Work item: Write out the records word for word, with no pictures.

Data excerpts
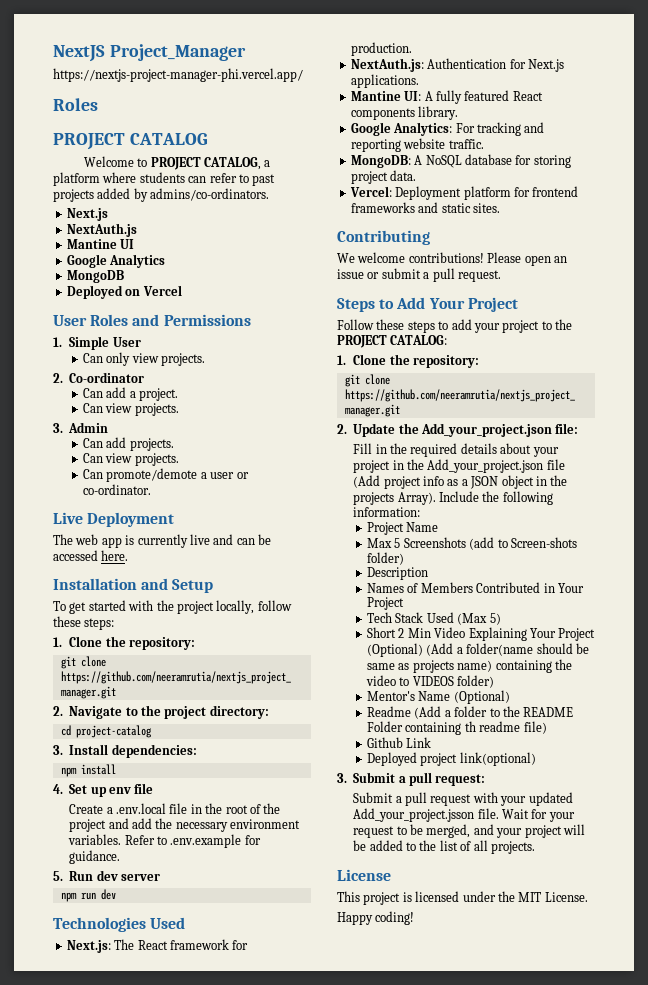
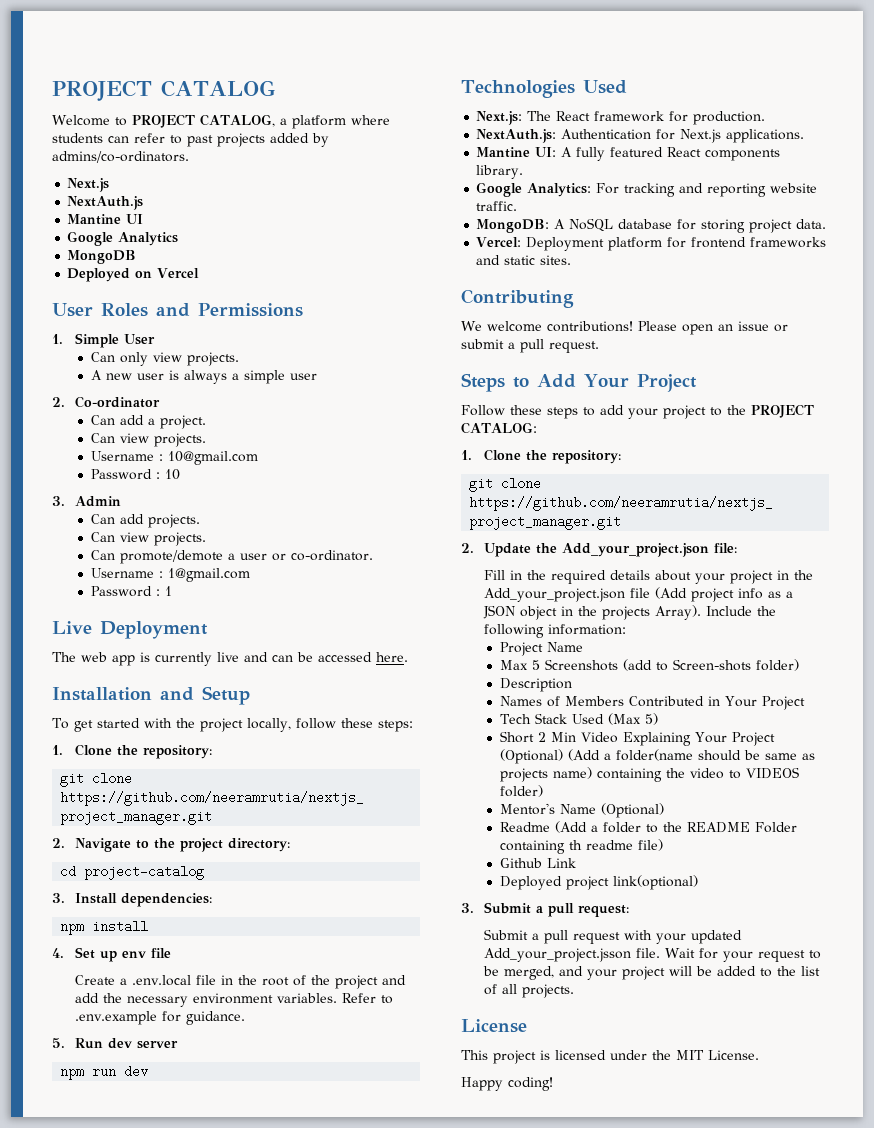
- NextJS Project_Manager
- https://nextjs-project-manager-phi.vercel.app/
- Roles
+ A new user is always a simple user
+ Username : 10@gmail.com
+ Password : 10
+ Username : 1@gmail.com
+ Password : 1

Written answer:
- NextJS Project_Manager
- https://nextjs-project-manager-phi.vercel.app/
- Roles
+ A new user is always a simple user
+ Username : 10@gmail.com
+ Password : 10
+ Username : 1@gmail.com
+ Password : 1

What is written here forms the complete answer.